Eventually this will all play out, and when the dust settles, we’ll still see the dollar in the underlying weak trend it’s been in since 2002…

So, that gives us all a chance to buy things that we wanted to buy, on the dips!

The euro has lost 1/4-of a cent since I came in this morning, and is looking like it will soon be trading below 1.39…

The Canadian dollar/loonie (CAD) traded above parity on Friday, after a strong (for them) employment report showed the jobless rate declining to 7.9%… The loonie has slipped back below parity this morning with the US dollar strength. Canadian loonies are still in my top ten of currencies even with it being so closely tied to the US. I truly believe that the commodity pull will win the tug-of-war here…

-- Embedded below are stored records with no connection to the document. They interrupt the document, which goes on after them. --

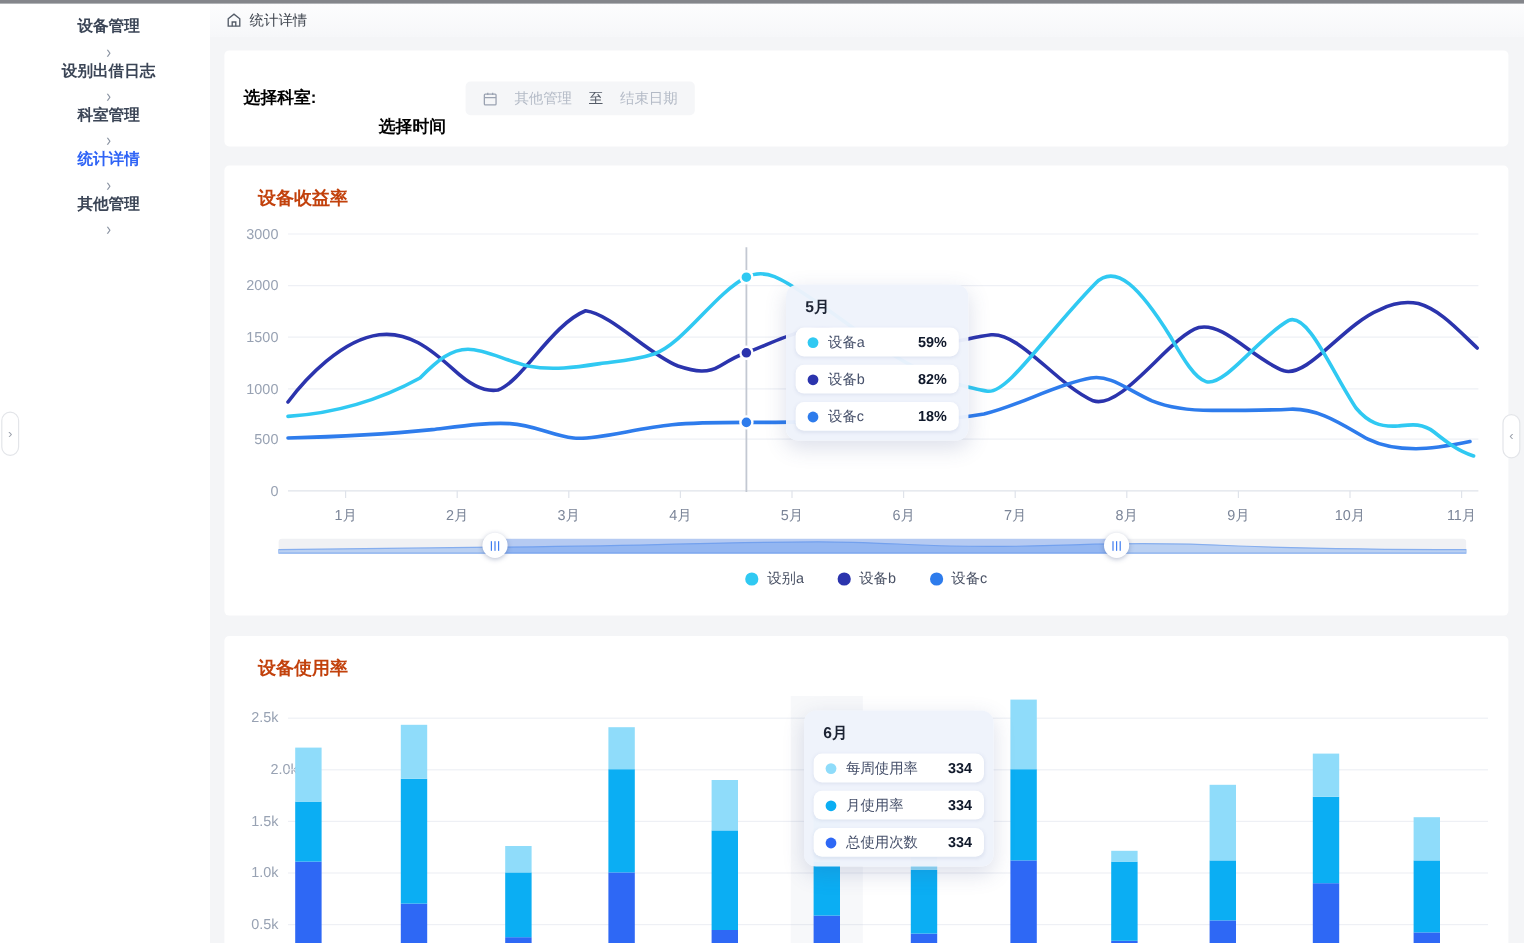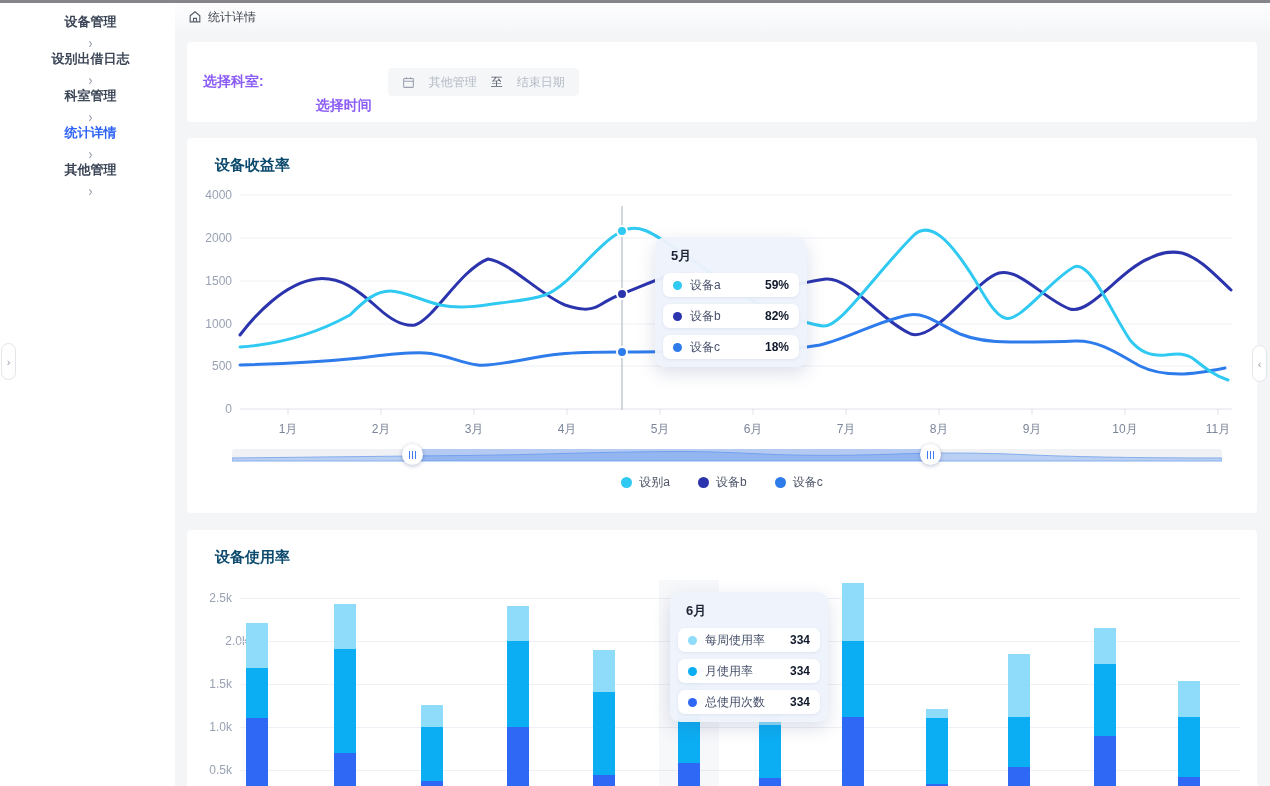--- a/index.html
+++ b/index.html
@@ -30,7 +30,7 @@
 
   
   .filter-row { display:flex; align-items:center; height:100%; padding-left:16px; }
-  .f-label { font-weight:700; font-size:14px; color:#8b5cf6; }
+  .f-label { font-weight:700; font-size:14px; color:#000000; }
   .select { margin-left:14px; width:250px; height:30px; background:#f5f6f8; border-radius:4px;
     display:flex; align-items:center; justify-content:space-between; padding:0 12px; cursor:pointer; }
   .select .val { color:#333a46; font-size:13px; }

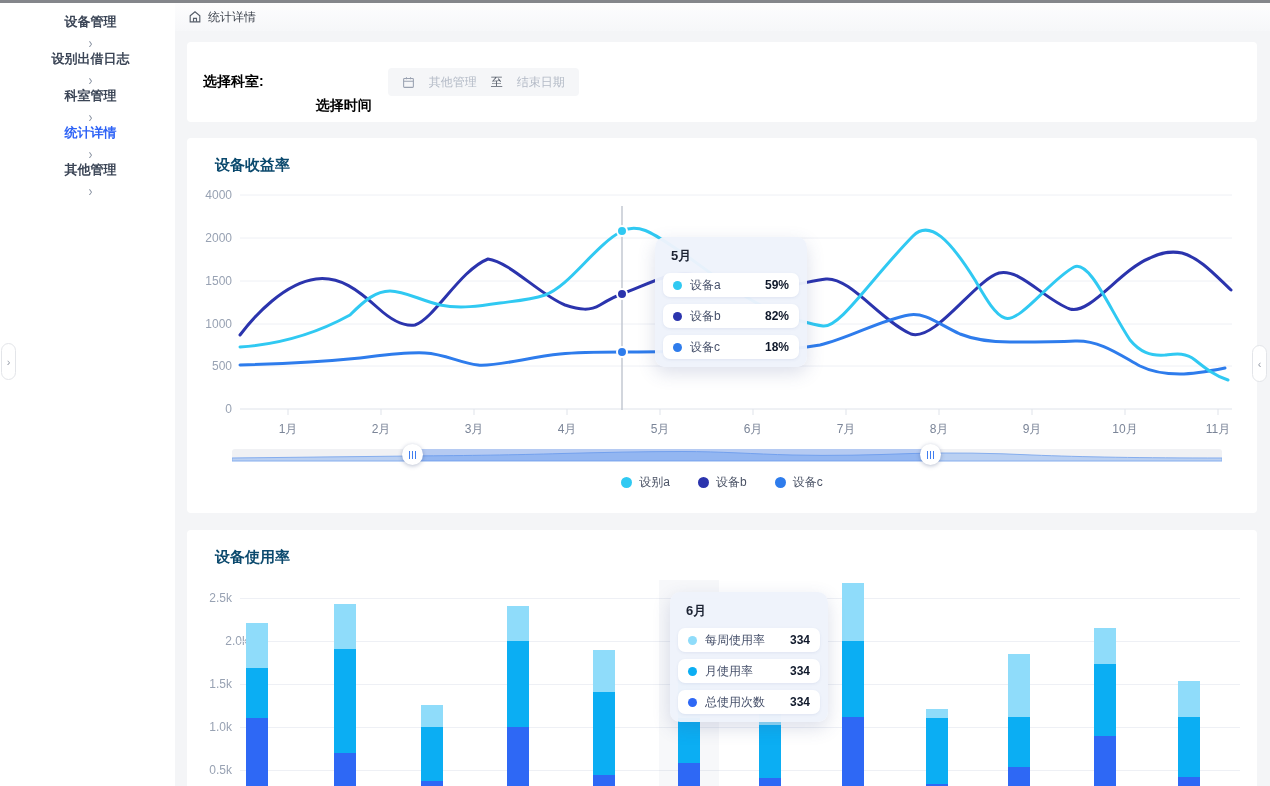--- a/index.html
+++ b/index.html
@@ -43,7 +43,7 @@
   .cal-icon { color:#9aa2b1; }
 
   
-  .chart-title { position:absolute; left:28px; top:18px; font-size:15px; font-weight:700; color:#0c4a6e; }
+  .chart-title { position:absolute; left:28px; top:18px; font-size:15px; font-weight:700; color:#c2410c; }
   .ticklabel { position:absolute; color:#98a2b3; font-size:12px; }
   .ylab { width:40px; text-align:right; transform:translateY(-7px); }
   .xlab { transform:translateX(-50%); color:#7b8598; }

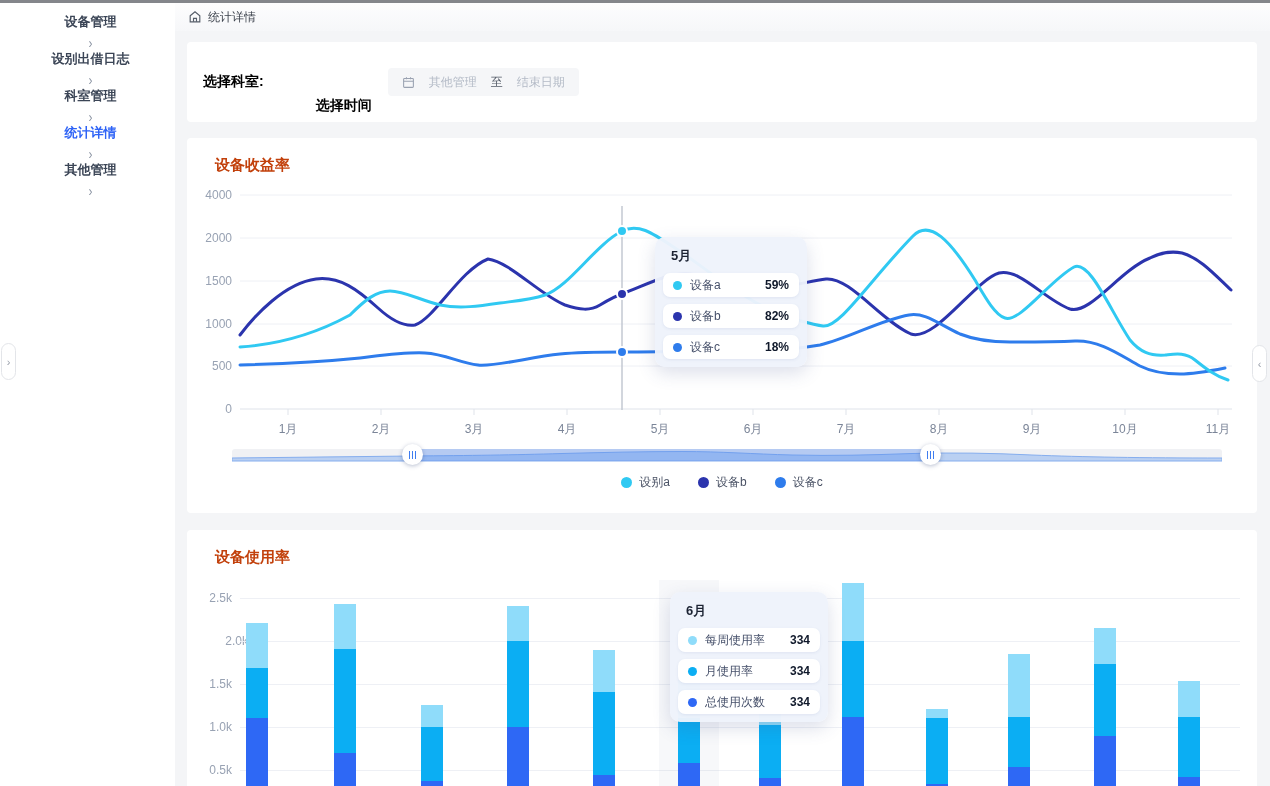--- a/index.html
+++ b/index.html
@@ -141,7 +141,7 @@
     <div class="card card-line">
       <div class="chart-title">设备收益率</div>
 
-      <div class="ticklabel ylab" style="left:5px;top:57px">4000</div>
+      <div class="ticklabel ylab" style="left:5px;top:57px">3000</div>
       <div class="ticklabel ylab" style="left:5px;top:100px">2000</div>
       <div class="ticklabel ylab" style="left:5px;top:143px">1500</div>
       <div class="ticklabel ylab" style="left:5px;top:186px">1000</div>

Then there was this… As reported in Reuters this morning…

Leading economies should consider readopting a modified global gold standard to guide currency movements, said World Bank president Robert Zoellick.

Writing in the Financial Times, Zoellick said a “Bretton Woods II” system of floating currencies is needed to replace the Bretton Woods fixed-exchange rate regime that broke down in the early 1970s.

Zoellick called for a system that “is likely to need to involve the dollar, the euro, the yen, the pound and (yuan) that moves toward internationalization and then an open capital account.”

He added: “The system should also consider employing gold as an international reference point of market expectations about inflation, deflation and future currency values.”

While it’s something to think about, I doubt Zoellick will get much traction for his idea… But, the reason I brought it up is that once again, we’re talking about something that could lead to a “world currency”…

To recap… The currencies and precious metals have sold off since the trumped up jobs jamboree on Friday showed that 151,000 new jobs were created in October. (We know that 61,000 were created out of thin air, but don’t let that get in the way of a “feel good story”) the dollar is even stronger this morning, as Irish bond sales are creating a real drag on the single unit.